Quererte significa conocerte, aceptarte y superarte, que decía San Agustín. El autoconocimiento te pide estar en paz con la persona que sale en el espejo cuando te pones delante por las mañanas, asumir sus carencias y defectos, pero también saber reconocer sus virtudes. No tiene nada que ver con el narcisismo, con la soberbia o con el egotismo. Sólo a partir de ese conocimiento interno y de un equilibrio personal podremos interactuar en sociedad con el mismo nivel de balance, estableciendo relaciones e interactuando en busca del bien común. Es imposible repartir más amor del que tienes en tu propia hucha. Así que primero hay que empezar por uno mismo.

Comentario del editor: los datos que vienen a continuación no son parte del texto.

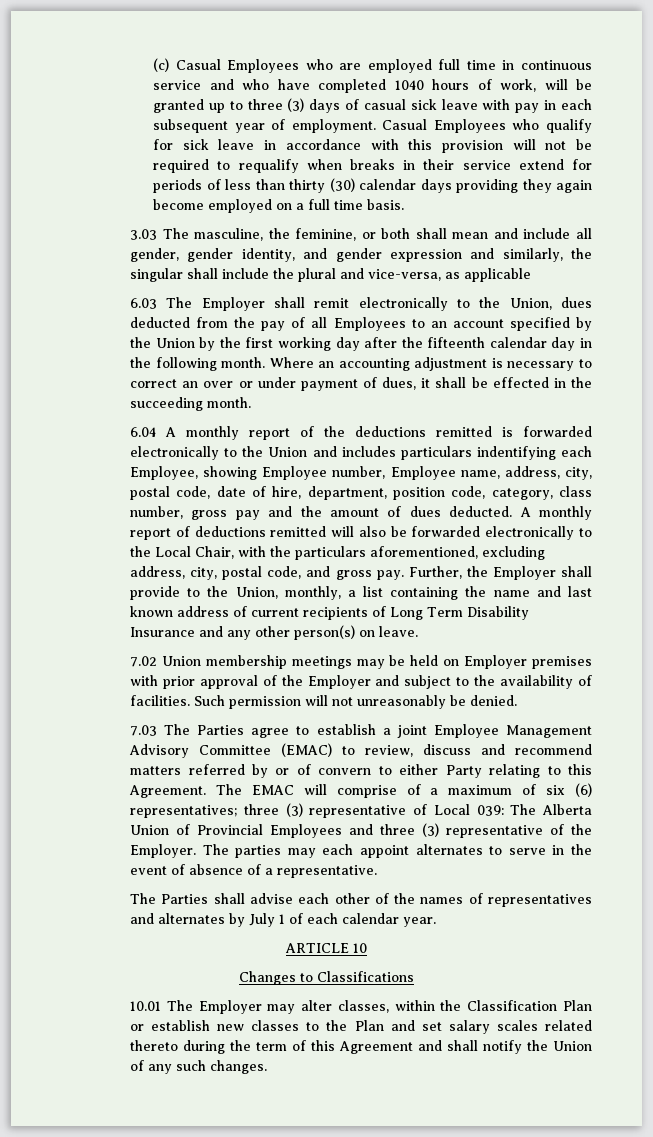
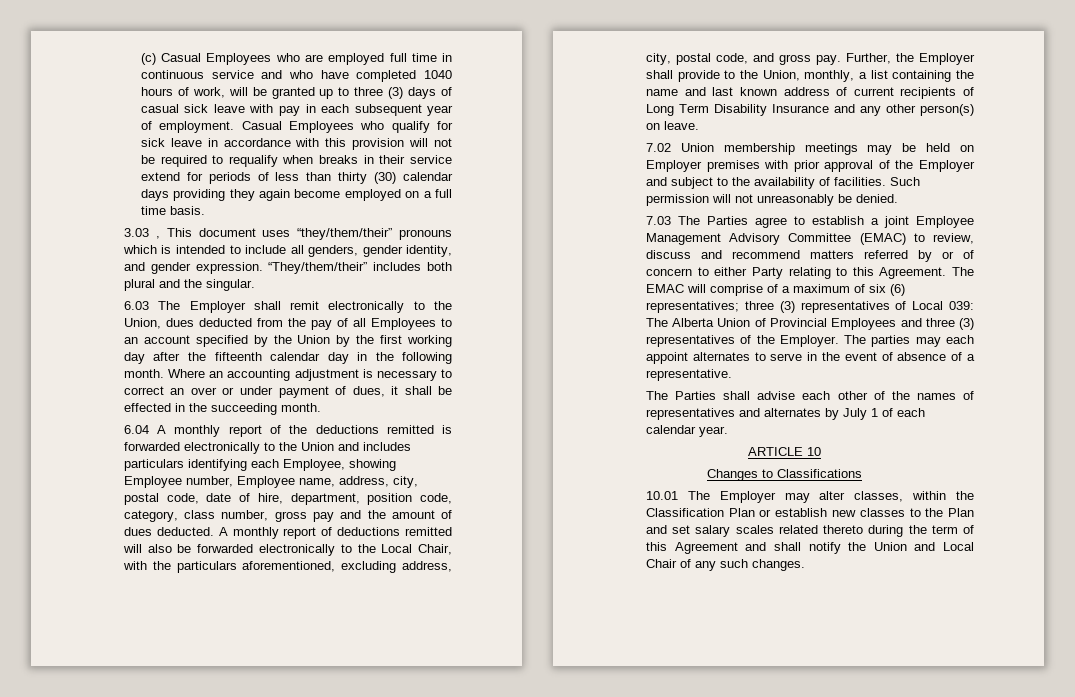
- 3.03 The masculine, the feminine, or both shall mean and include all gender, gender identity, and gender expression and similarly, the singular shall include the plural and vice-versa, as applicable
+ 3.03 , This document uses “they/them/their” pronouns which is intended to include all genders, gender identity, and gender expression. “They/them/their” includes both plural and the singular.
- 6.04 A monthly report of the deductions remitted is forwarded electronically to the Union and includes particulars indentifying each Employee, showing Employee number, Employee name, address, city, postal code, date of hire, department, position code, category, class number, gross pay and the amount of dues deducted.
+ 6.04 A monthly report of the deductions remitted is forwarded electronically to the Union and includes particulars identifying each Employee, showing Employee number, Employee name, address, city, postal code, date of hire, department, position code, category, class number, gross pay and the amount of dues deducted.
- 7.03 The Parties agree to establish a joint Employee Management Advisory Committee (EMAC) to review, discuss and recommend matters referred by or of convern to either Party relating to this Agreement.
+ 7.03 The Parties agree to establish a joint Employee Management Advisory Committee (EMAC) to review, discuss and recommend matters referred by or of concern to either Party relating to this Agreement.
- The EMAC will comprise of a maximum of six (6) representatives; three (3) representative of Local 039: The Alberta Union of Provincial Employees and three (3) representative of the Employer.
+ The EMAC will comprise of a maximum of six (6) representatives; three (3) representatives of Local 039: The Alberta Union of Provincial Employees and three (3) representatives of the Employer.
- 10.01 The Employer may alter classes, within the Classification Plan or establish new classes to the Plan and set salary scales related thereto during the term of this Agreement and shall notify the Union of any such changes.
+ 10.01 The Employer may alter classes, within the Classification Plan or establish new classes to the Plan and set salary scales related thereto during the term of this Agreement and shall notify the Union and Local Chair of any such changes.

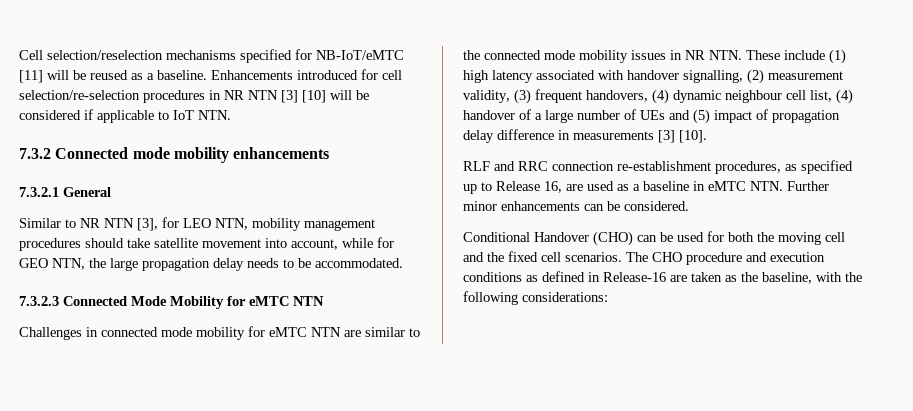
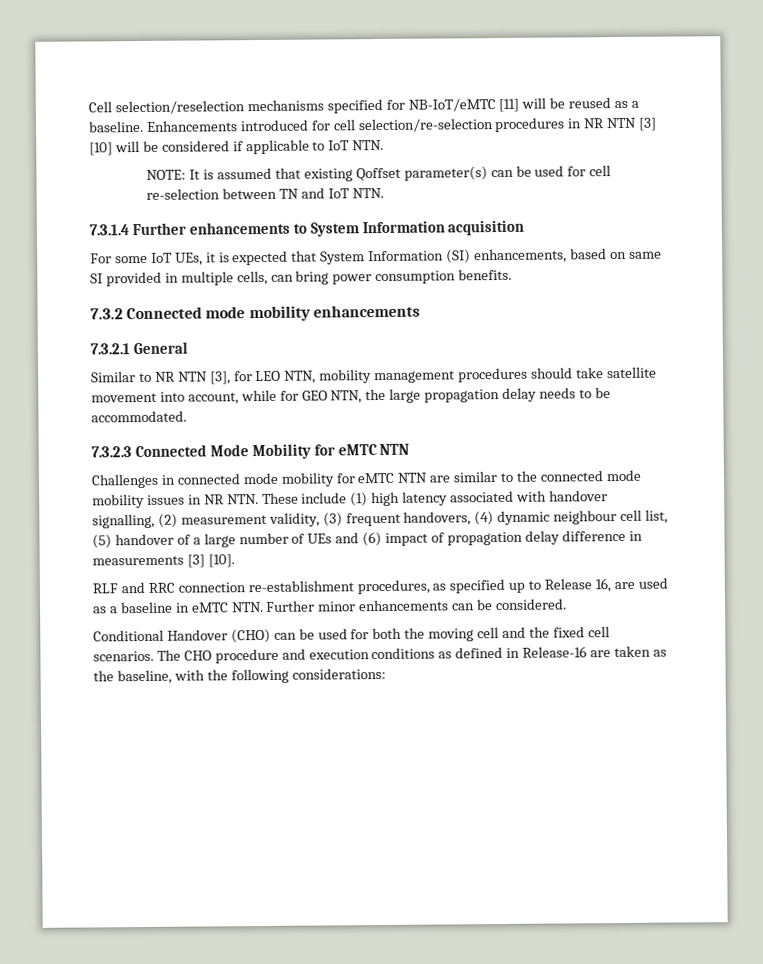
+ NOTE: It is assumed that existing Qoffset parameter(s) can be used for cell re-selection between TN and IoT NTN.
+ 7.3.1.4 Further enhancements to System Information acquisition
+ For some IoT UEs, it is expected that System Information (SI) enhancements, based on same SI provided in multiple cells, can bring power consumption benefits.
- Challenges in connected mode mobility for eMTC NTN are similar to the connected mode mobility issues in NR NTN. These include (1) high latency associated with handover signalling, (2) measurement validity, (3) frequent handovers, (4) dynamic neighbour cell list, (4) handover of a large number of UEs and (5) impact of propagation delay difference in measurements [3] [10].
+ Challenges in connected mode mobility for eMTC NTN are similar to the connected mode mobility issues in NR NTN. These include (1) high latency associated with handover signalling, (2) measurement validity, (3) frequent handovers, (4) dynamic neighbour cell list, (5) handover of a large number of UEs and (6) impact of propagation delay difference in measurements [3] [10].

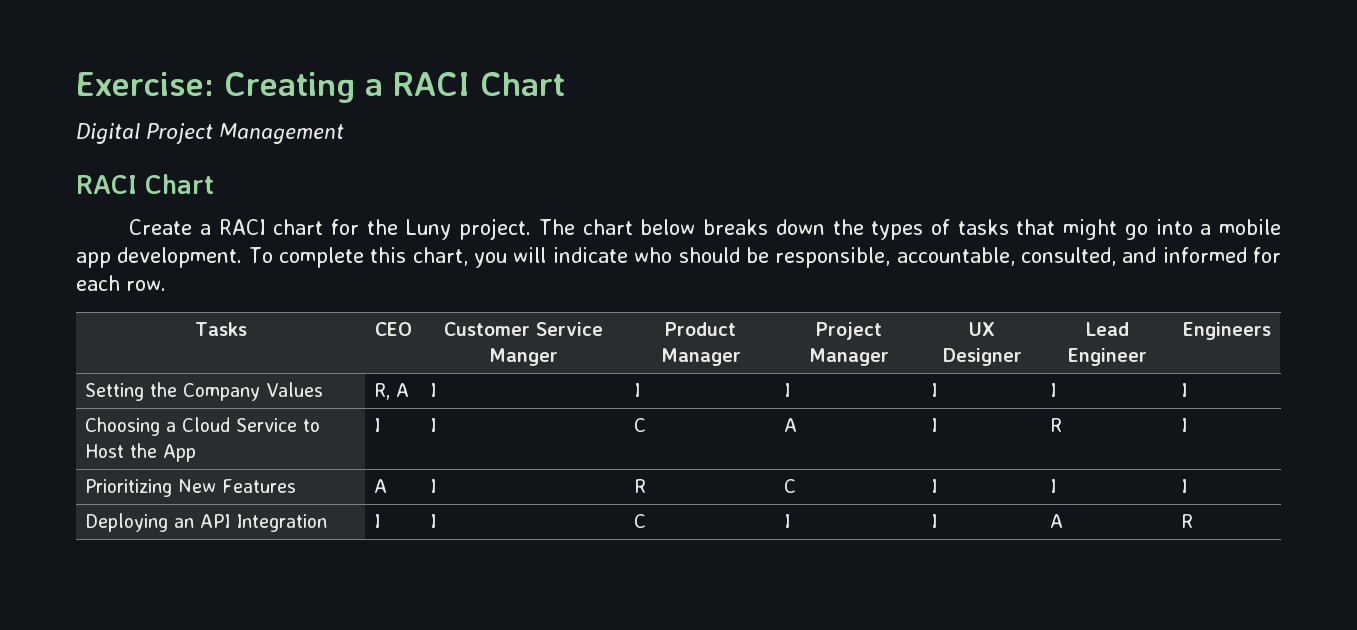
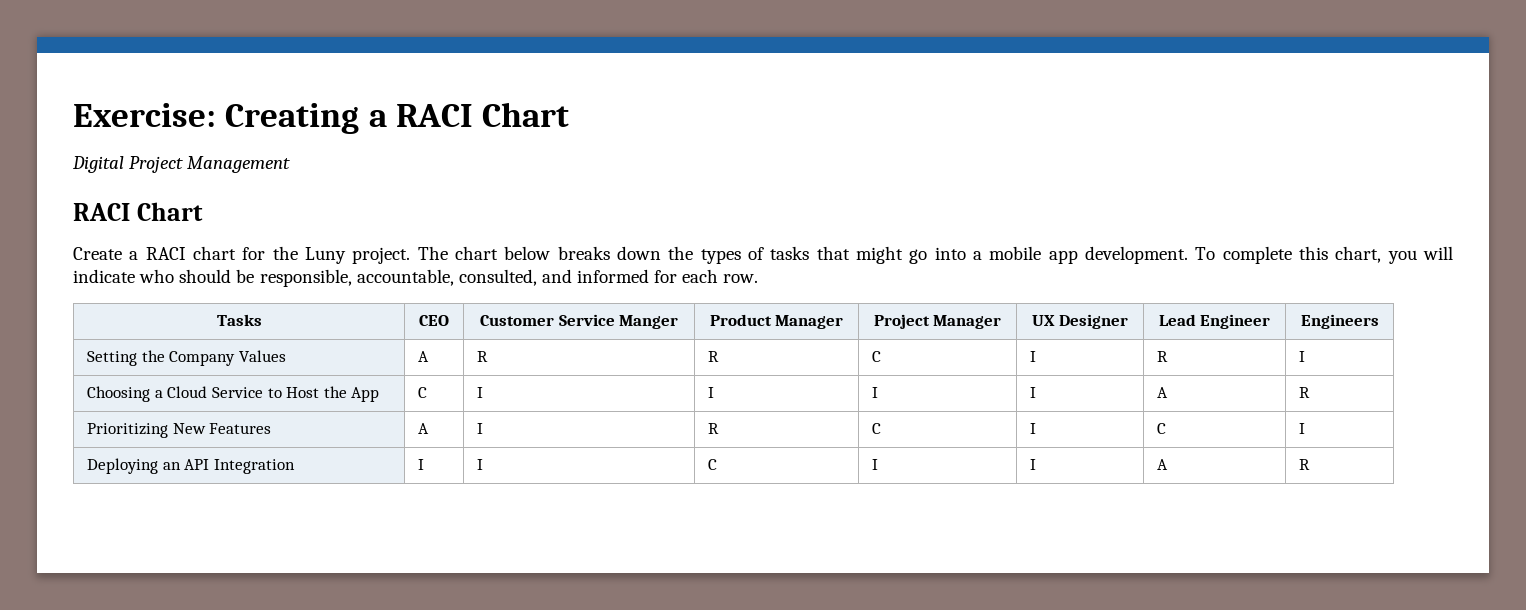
- Setting the Company Values | R, A | I | I | I | I | I | I
+ Setting the Company Values | A | R | R | C | I | R | I
- Choosing a Cloud Service to Host the App | I | I | C | A | I | R | I
+ Choosing a Cloud Service to Host the App | C | I | I | I | I | A | R
- Prioritizing New Features | A | I | R | C | I | I | I
+ Prioritizing New Features | A | I | R | C | I | C | I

“Pero eso es egoísta, ¿no?”, me preguntó una chica francesa, porque seguramente ese es el cuento que nos han enseñado en nuestra Europa grecolatina y judeocristiana, la que nos enseñó que “el egoísmo perjudica a la obra del señor” (Filipenses, 2:21), vinculando el concepto al pecado. Hasta la RAE sigue diciendo hoy que el egoísmo es el “inmoderado y excesivo amor a sí mismo, que hace atender desmedidamente al propio interés sin cuidarse del de los demás”. Puede que sea una cuestión cultural, porque si en Estados Unidos dices que no eres egoísta y ambicioso te quitan la Green card de un plumazo. Es quizás una cuestión semántica y de perspectiva, pero todo empieza en uno mismo.
Gnothi seauton, y a partir de ahí hablamos. No busques respuestas fuera, porque probablemente las tienes escondidas más cerca de lo que crees, donde nunca te atreviste a buscar. Lástima que hace 30 años no atendiera lo suficiente al Padre Gonzalo.
Sobre este blog
Estudié para profesor de inglés pero nunca pisé un aula, porque lo que siempre me gustó fue escribir y contar historias. Lo hice durante 15 años en El Día de Córdoba, cumpliendo sueños y disfrutando como un enano hasta que se rompió el amor con el periodismo y comenzó mi idilio con el coaching y la Inteligencia Emocional. Con 38 años y dos gemelas recién nacidas salté al vacío, lo dejé todo y me zambullí de lleno en eso que Zygmunt Bauman llamó el mar de la incertidumbre. Desde entonces, la falta de certezas tiene un plato vacío en mi mesa para recordarme que vivimos en tiempos líquidos e inestables. Quizás por eso detesto a los vendehúmos, reniego de la visión simplista, facilona y flower power de la gestión emocional y huyo de los gurús de cuarto de hora. A los 43 me he vuelto emprendedor y comando el área de proyectos internacionales de INDEPCIE, mi nueva criatura de padre tardío. Me gusta viajar, comer, Queen, el baloncesto y el Real Madrid, y no tiene por qué ser en ese orden.